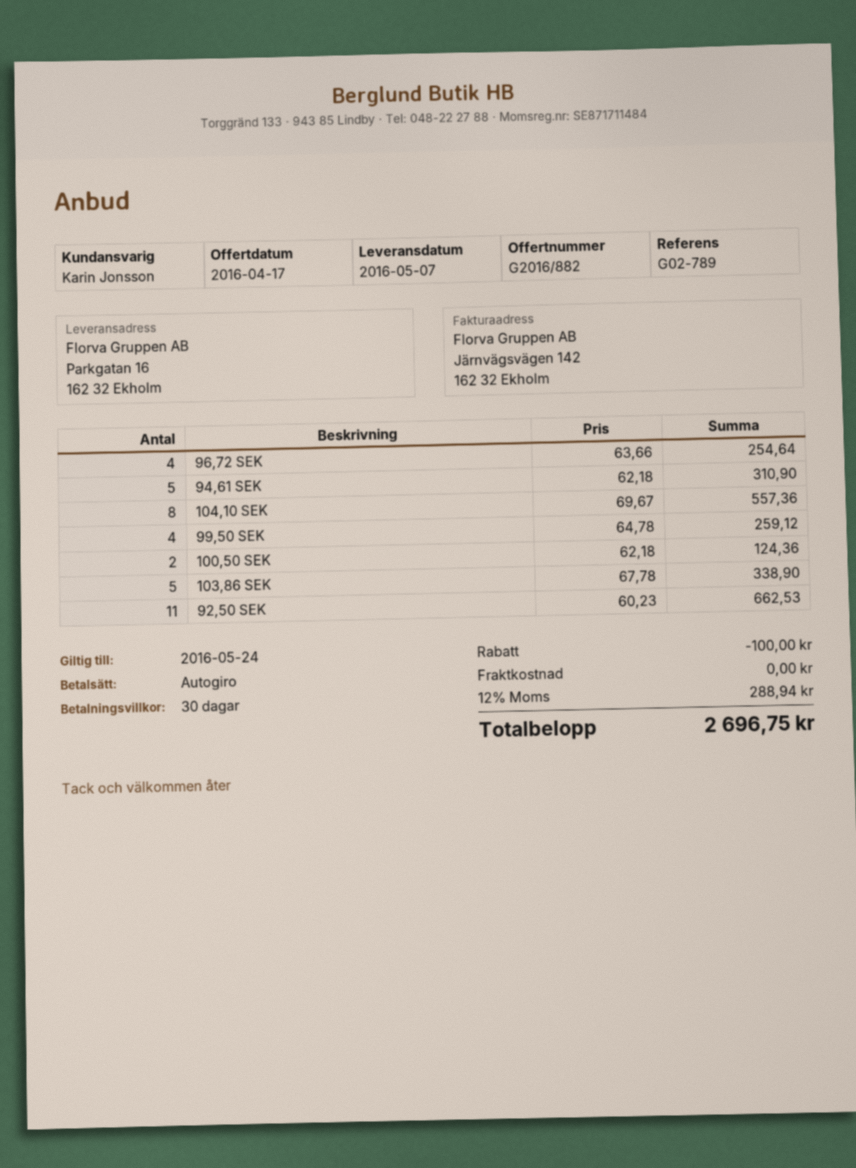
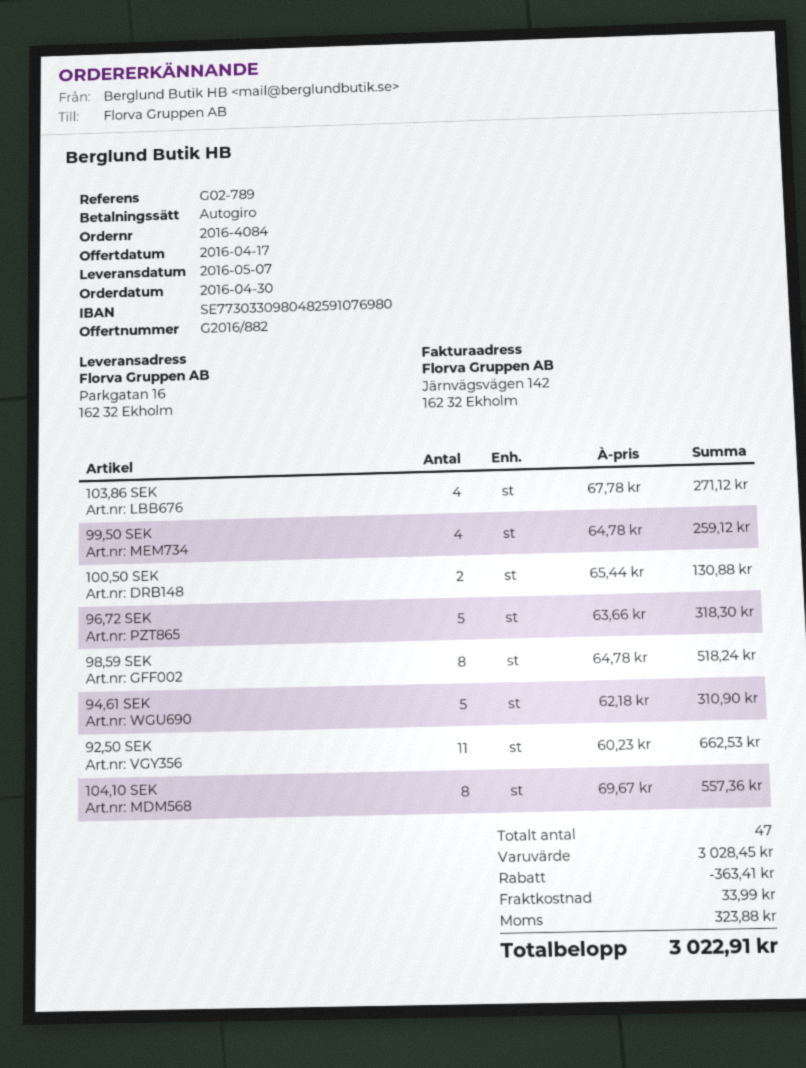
96,72 SEK: 4 x 63.66 = 254.64 -> 5 x 63.66 = 318.30
100,50 SEK: 2 x 62.18 = 124.36 -> 2 x 65.44 = 130.88
103,86 SEK: 5 x 67.78 = 338.90 -> 4 x 67.78 = 271.12
98,59 SEK: none -> 8 x 64.78 = 518.24
discount: 100.00 -> 363.41
shipping: 0.00 -> 33.99
tax: 288.94 -> 323.88
total: 2696.75 -> 3022.91

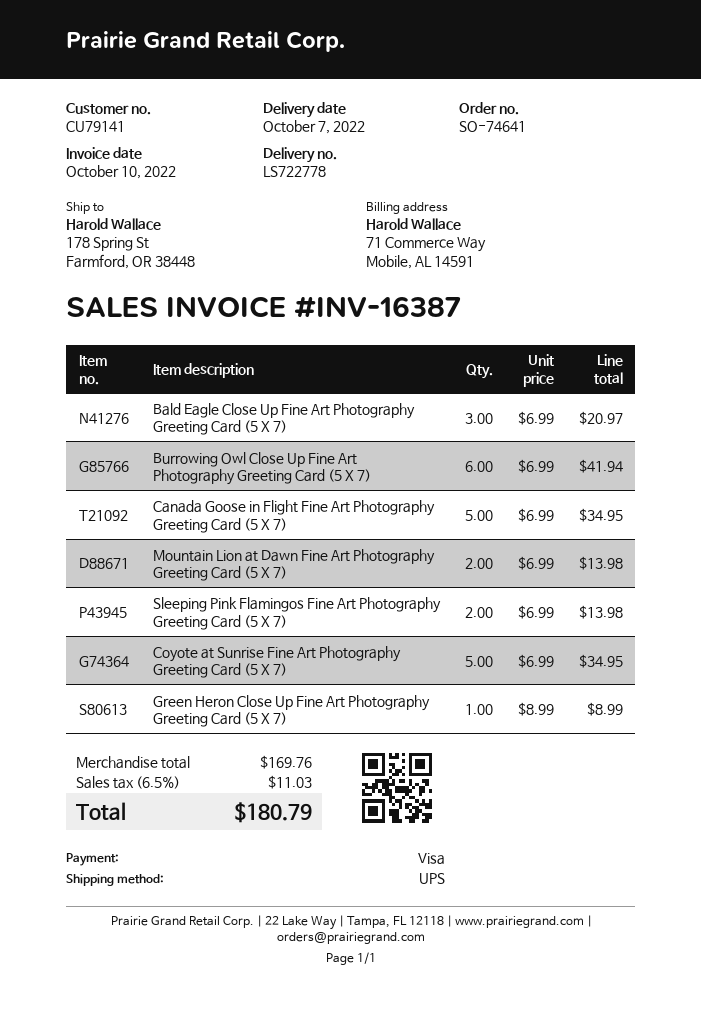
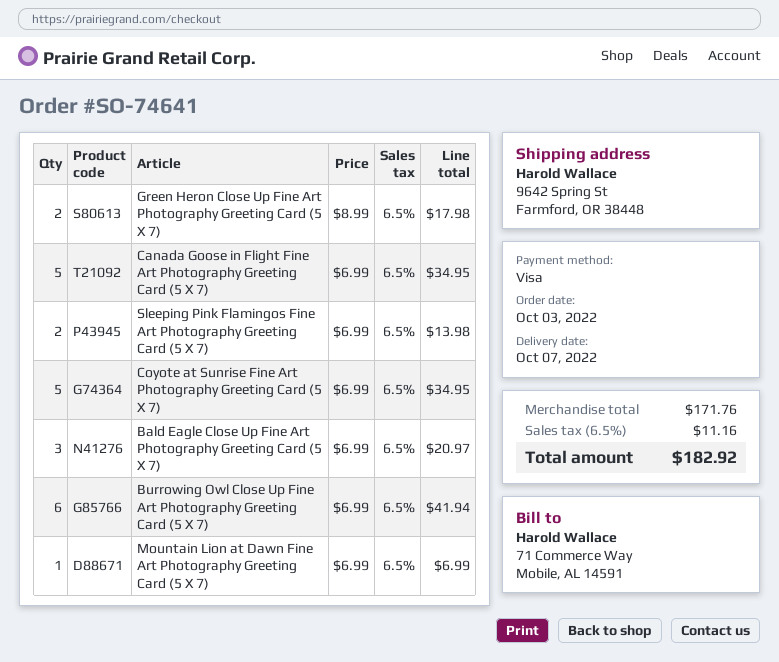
ship to: 178 Spring St, Farmford, OR 38448 -> 9642 Spring St, Farmford, OR 38448
Mountain Lion at Dawn Fine Art Photography Greeting Card (5 X 7): 2 x 6.99 = 13.98 -> 1 x 6.99 = 6.99
Green Heron Close Up Fine Art Photography Greeting Card (5 X 7): 1 x 8.99 = 8.99 -> 2 x 8.99 = 17.98
subtotal: 169.76 -> 171.76
tax: 6.5% = 11.03 -> 6.5% = 11.16
total: 180.79 -> 182.92

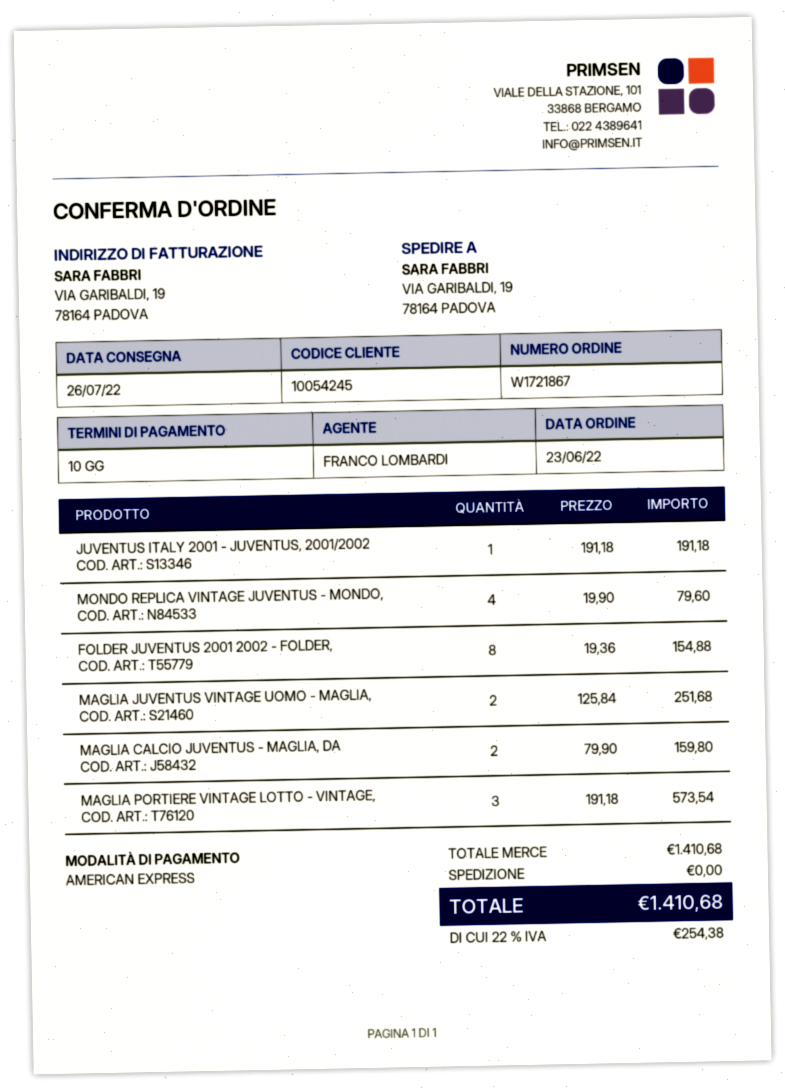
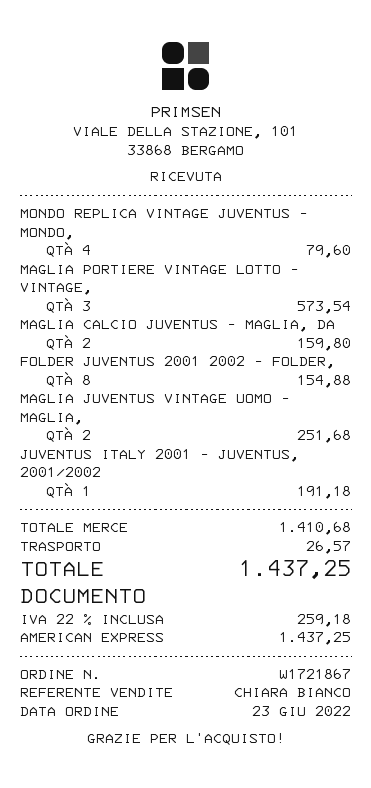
sales rep: FRANCO LOMBARDI -> CHIARA BIANCO
shipping: 0.00 -> 26.57
tax: 22% = 254.38 -> 22% = 259.18
total: 1410.68 -> 1437.25

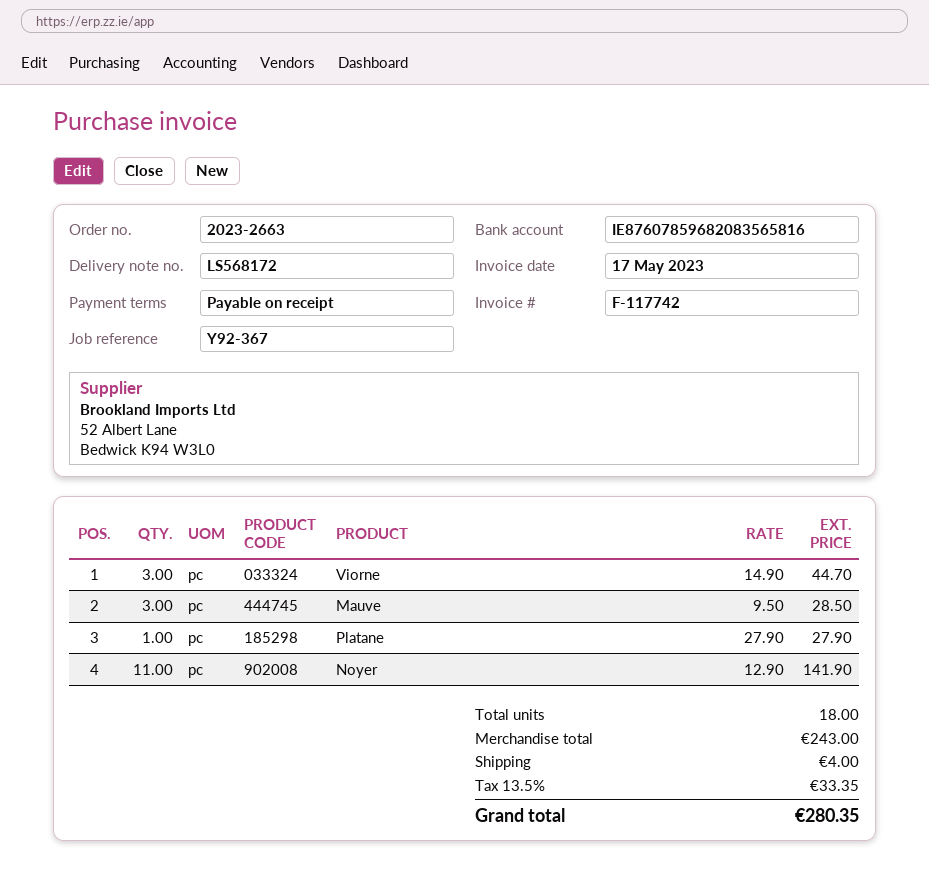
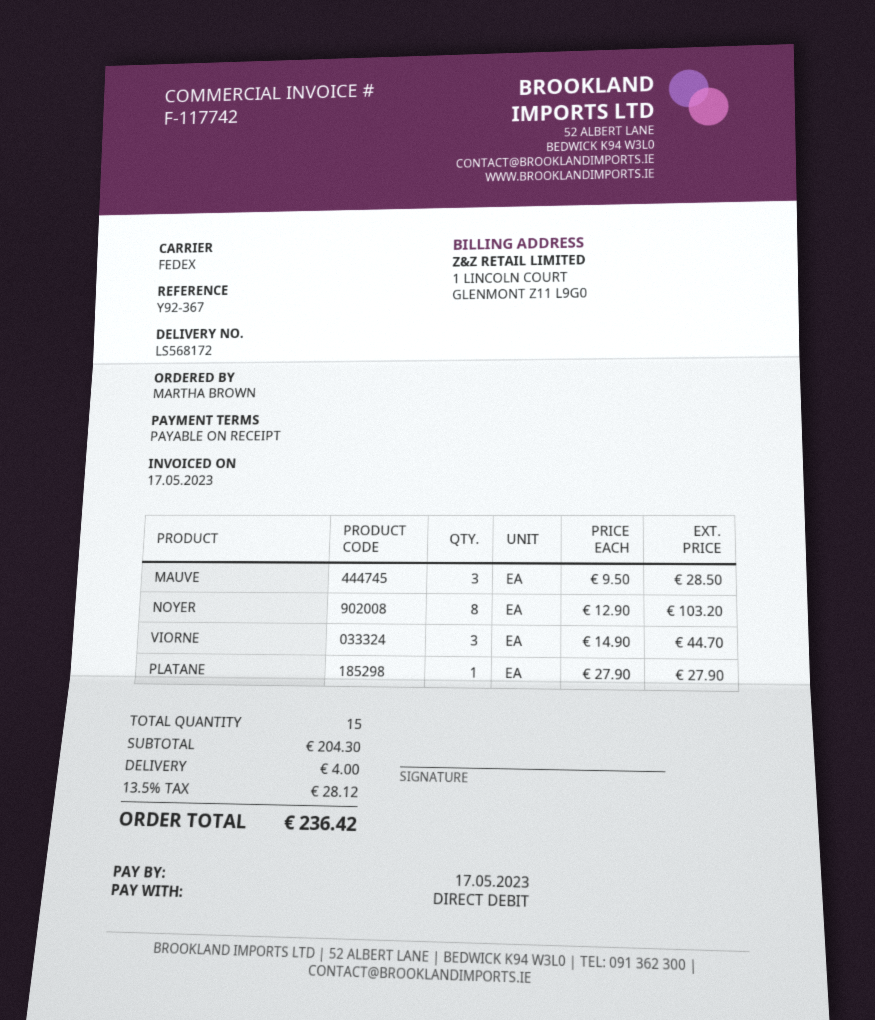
Noyer: 11 x 12.90 = 141.90 -> 8 x 12.90 = 103.20
total quantity: 18 -> 15
subtotal: 243.00 -> 204.30
tax: 13.5% = 33.35 -> 13.5% = 28.12
total: 280.35 -> 236.42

• • •

GOAL OF THE EXERCISE:
Transcribe, exactly and without pictures, everything in the data from the line with "103,86 SEK: 5" down to the line with "ship to: 178", both included.

ANSWER SPACE:
103,86 SEK: 5 x 67.78 = 338.90 -> 4 x 67.78 = 271.12
98,59 SEK: none -> 8 x 64.78 = 518.24
discount: 100.00 -> 363.41
shipping: 0.00 -> 33.99
tax: 288.94 -> 323.88
total: 2696.75 -> 3022.91

ship to: 178 Spring St, Farmford, OR 38448 -> 9642 Spring St, Farmford, OR 38448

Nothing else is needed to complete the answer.